**Aim of the exercise**
Whenever a line of the data below holds the string "discount", copy that line.

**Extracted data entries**
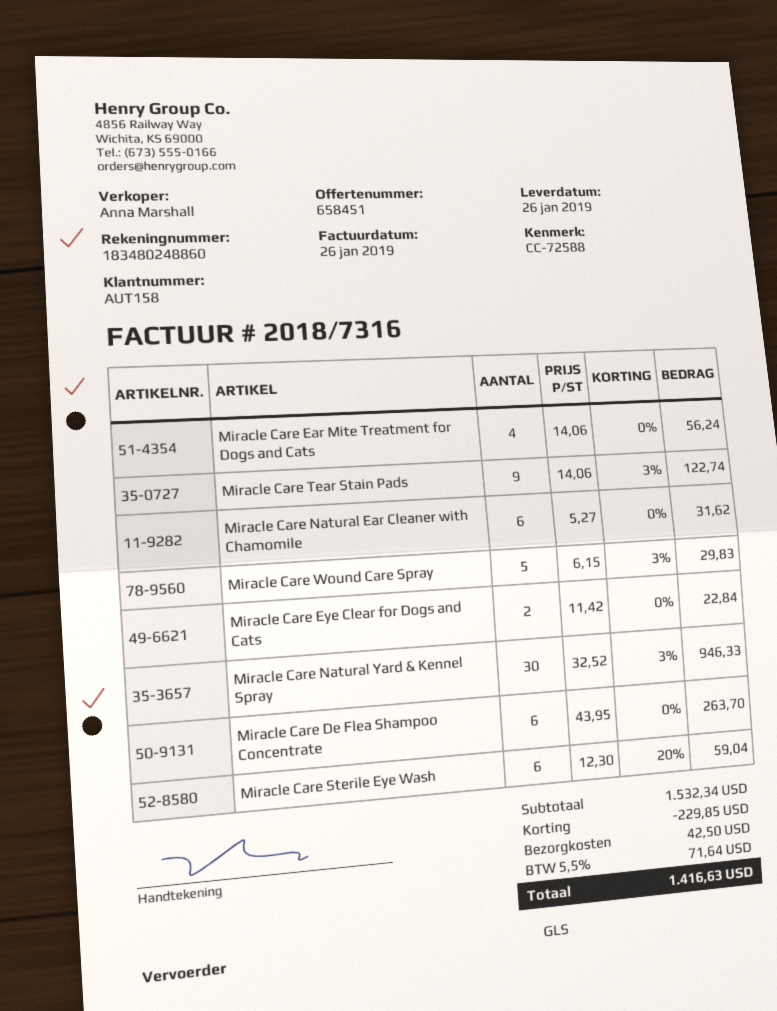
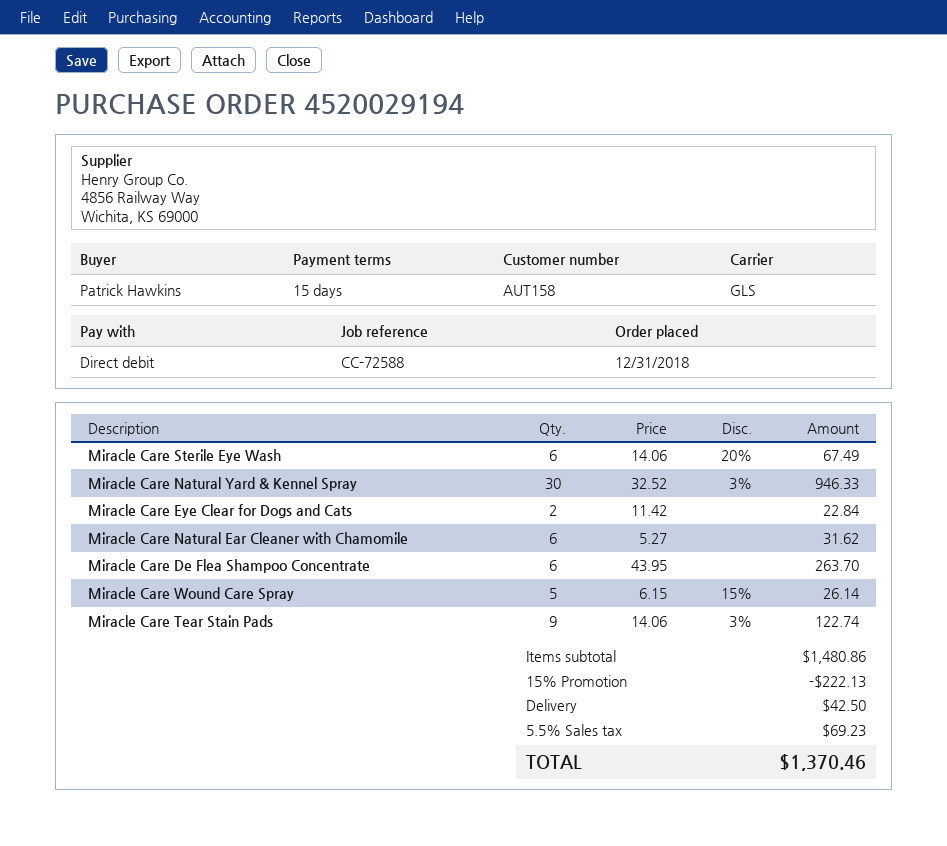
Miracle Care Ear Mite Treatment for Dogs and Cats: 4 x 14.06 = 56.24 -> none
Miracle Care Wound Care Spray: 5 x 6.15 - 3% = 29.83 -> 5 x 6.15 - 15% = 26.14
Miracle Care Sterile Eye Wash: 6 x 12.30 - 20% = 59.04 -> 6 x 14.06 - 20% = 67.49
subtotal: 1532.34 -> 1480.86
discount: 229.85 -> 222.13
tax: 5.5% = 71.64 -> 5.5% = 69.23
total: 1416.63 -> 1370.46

--

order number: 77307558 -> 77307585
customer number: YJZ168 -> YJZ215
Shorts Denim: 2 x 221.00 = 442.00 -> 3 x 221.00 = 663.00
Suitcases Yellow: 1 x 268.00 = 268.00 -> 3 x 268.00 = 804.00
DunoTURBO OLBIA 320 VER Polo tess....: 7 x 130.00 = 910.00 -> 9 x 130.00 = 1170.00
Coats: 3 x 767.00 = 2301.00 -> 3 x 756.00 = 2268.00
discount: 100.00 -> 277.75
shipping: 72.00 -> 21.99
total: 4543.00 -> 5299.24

**Written solution**
discount: 229.85 -> 222.13
discount: 100.00 -> 277.75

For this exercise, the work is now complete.